§ **PROBLEM**
Exercise in exact copying: restate word for word only the lines below from the one containing "text: 37 ->" through the one containing "html: <div>1.Size may", omitting any pictures.

§ **MATERIALS PROVIDED**
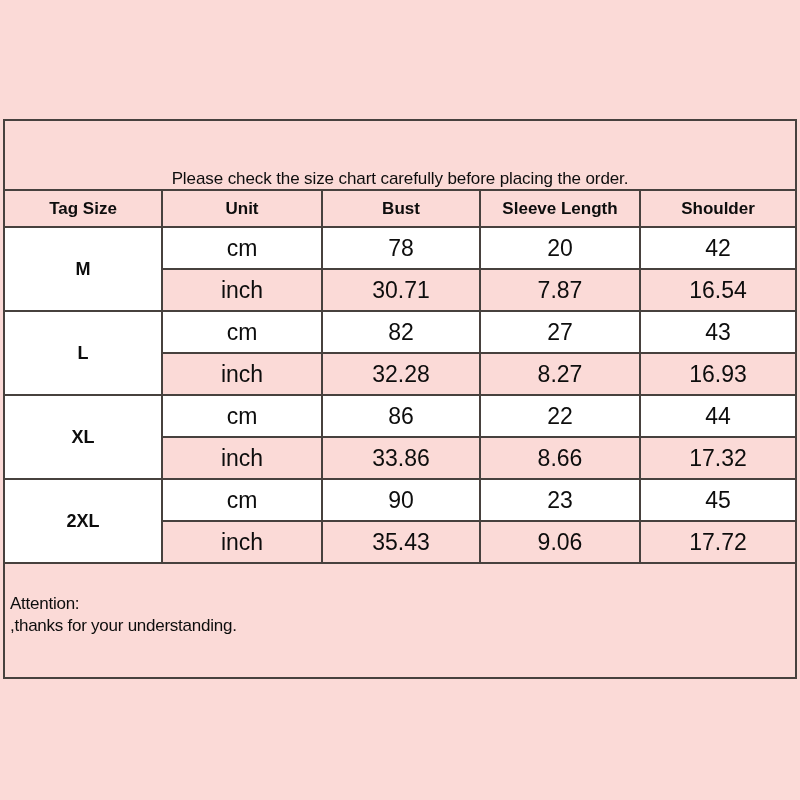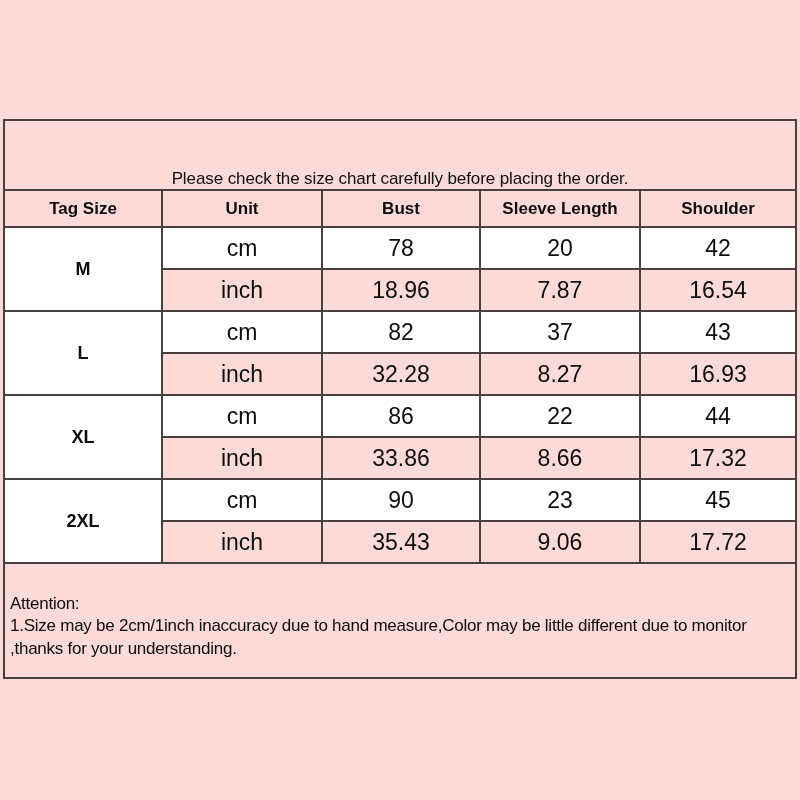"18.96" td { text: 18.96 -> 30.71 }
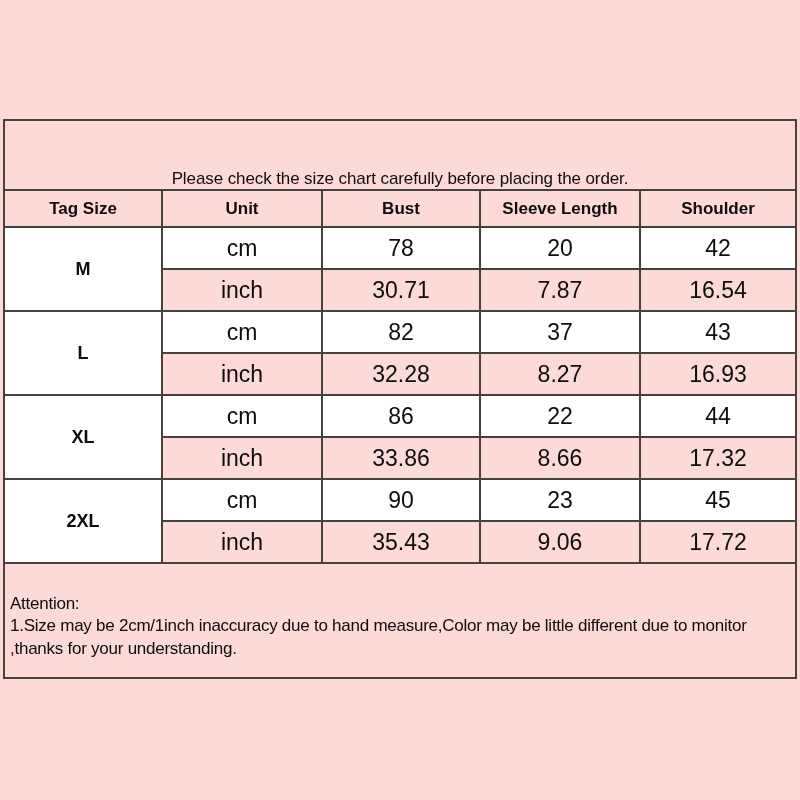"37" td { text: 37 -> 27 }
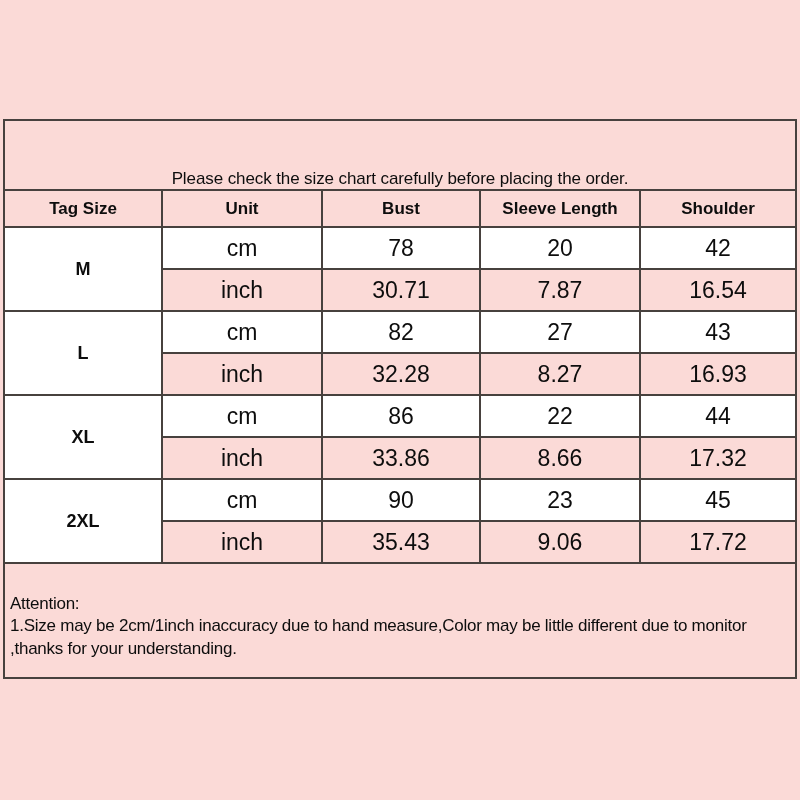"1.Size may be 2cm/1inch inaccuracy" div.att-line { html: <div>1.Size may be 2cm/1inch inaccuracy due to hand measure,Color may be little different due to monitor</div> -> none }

==

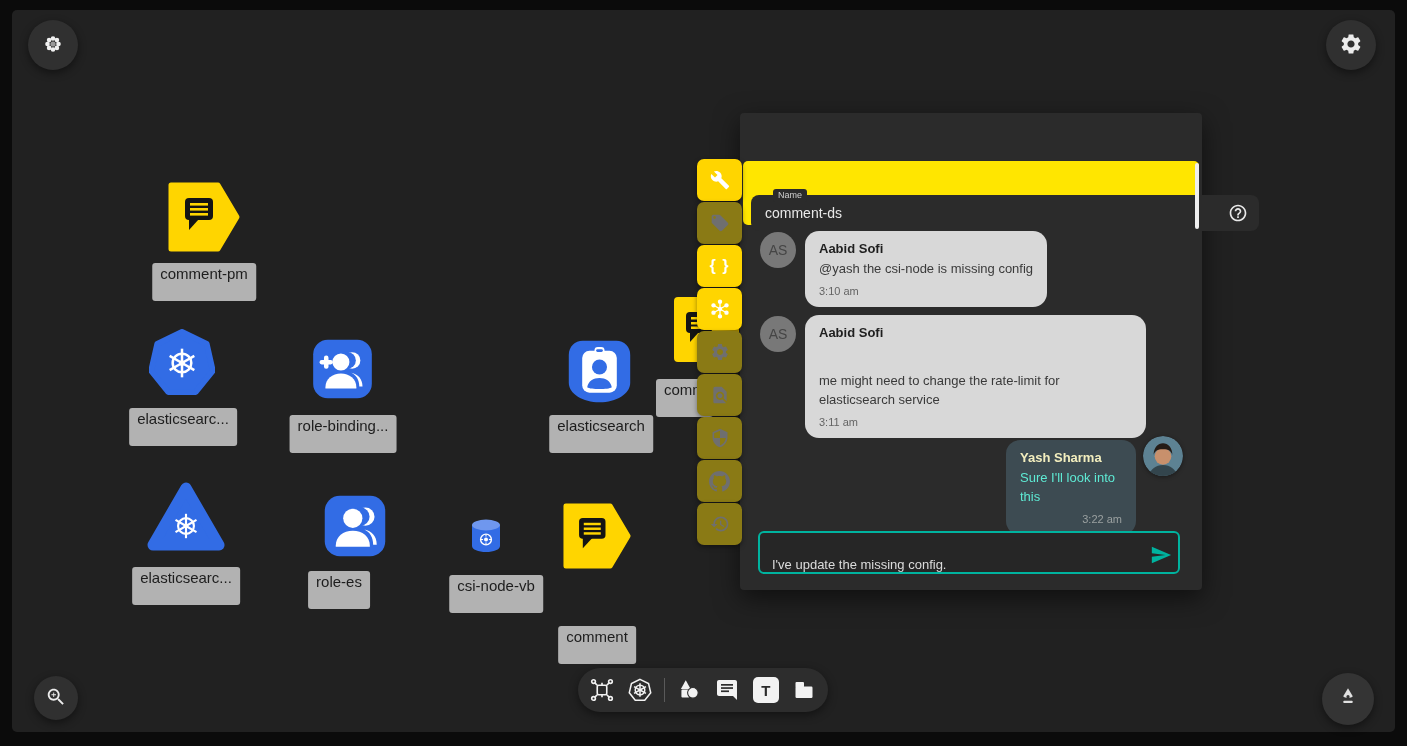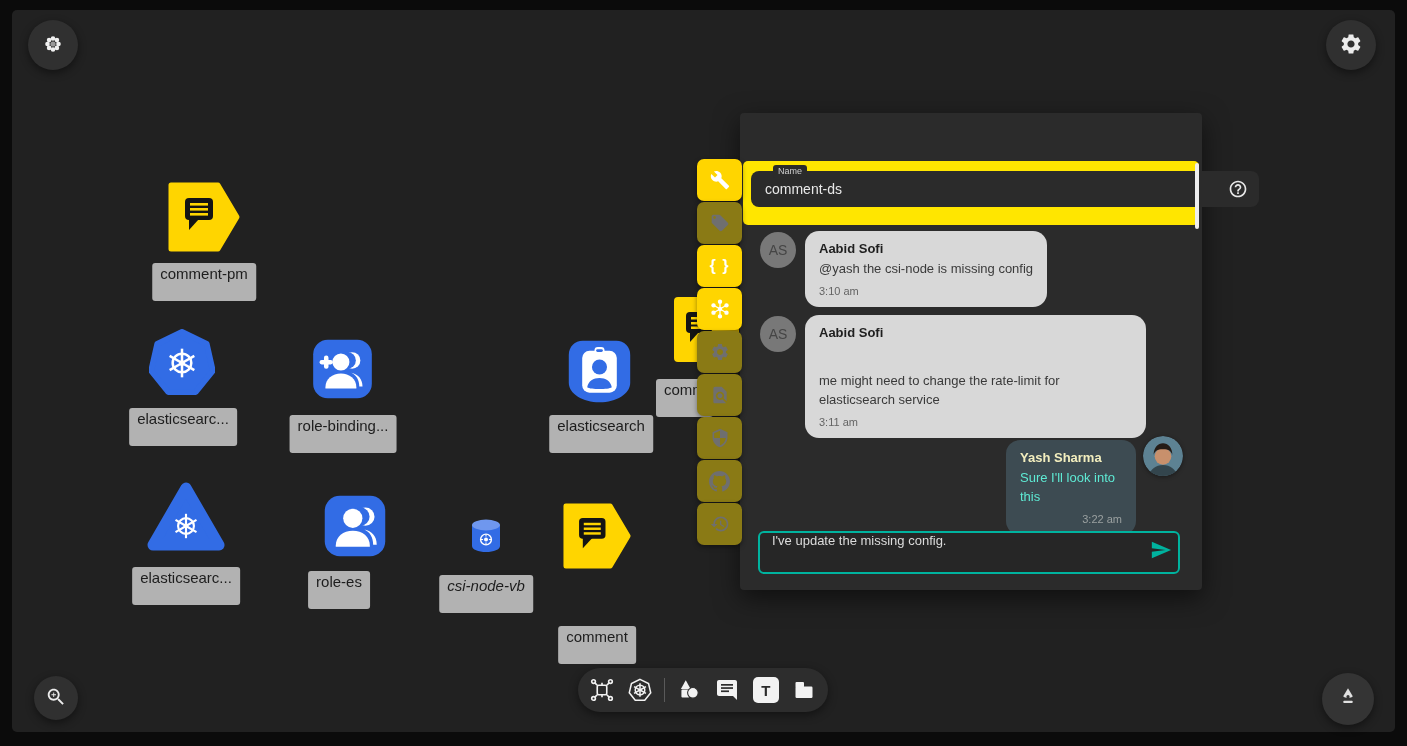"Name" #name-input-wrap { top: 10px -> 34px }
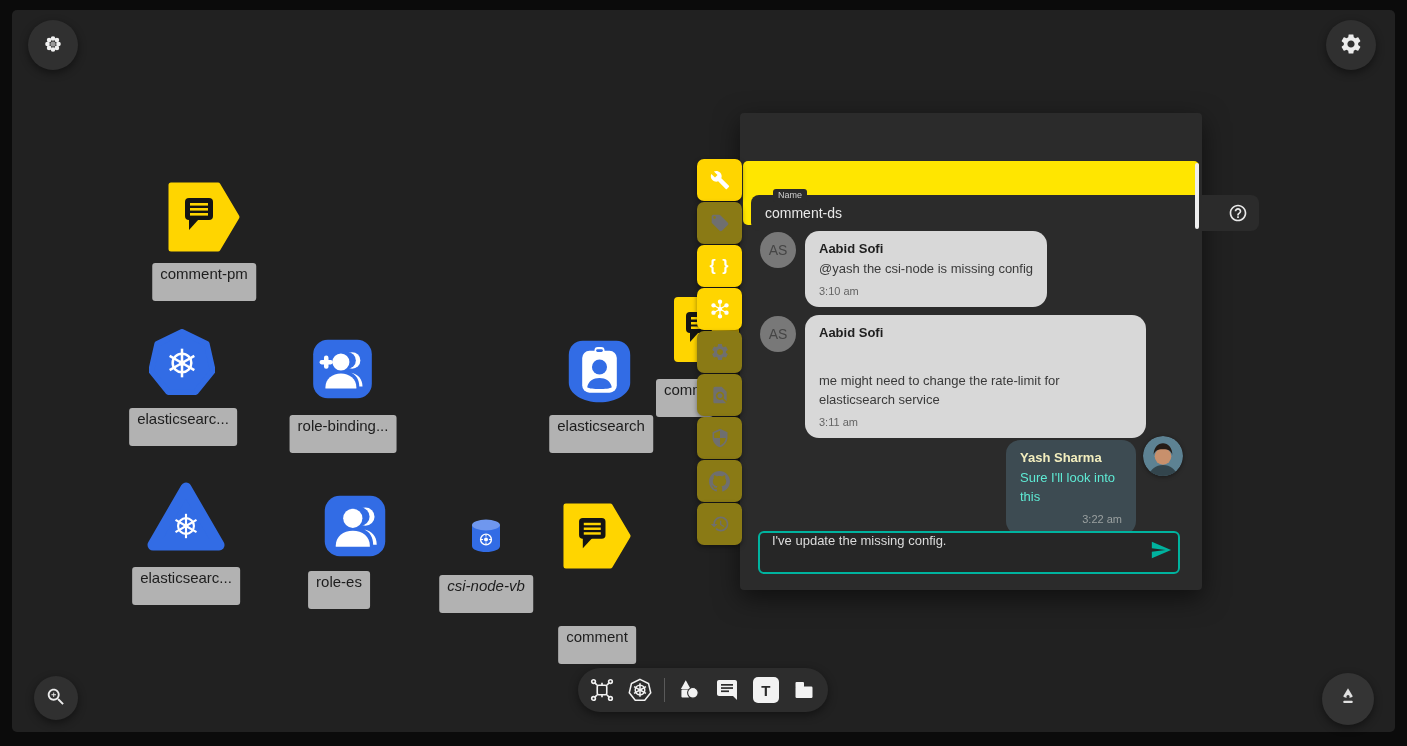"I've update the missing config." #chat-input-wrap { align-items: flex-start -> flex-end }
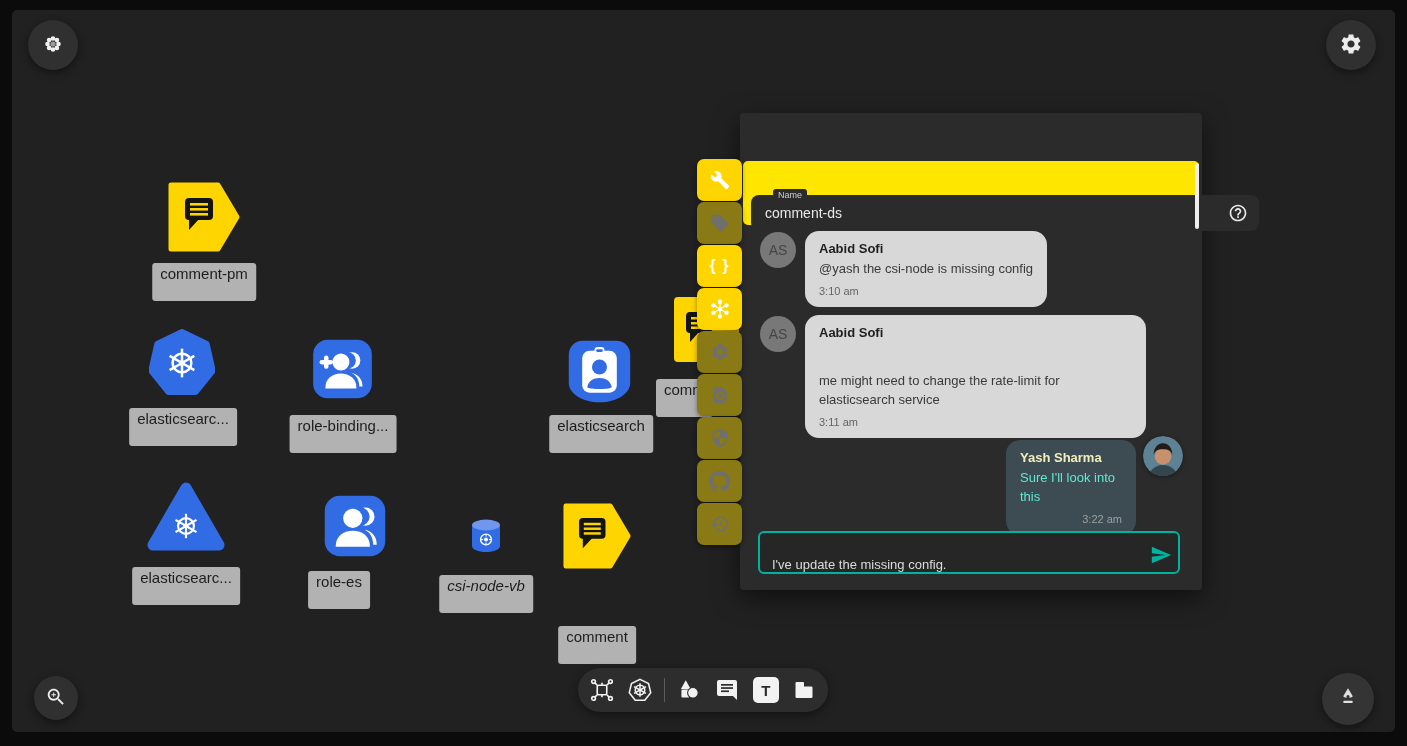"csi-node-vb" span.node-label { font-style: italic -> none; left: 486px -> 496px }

§ **ANSWER AREA**
"37" td { text: 37 -> 27 }
"1.Size may be 2cm/1inch inaccuracy" div.att-line { html: <div>1.Size may be 2cm/1inch inaccuracy due to hand measure,Color may be little different due to monitor</div> -> none }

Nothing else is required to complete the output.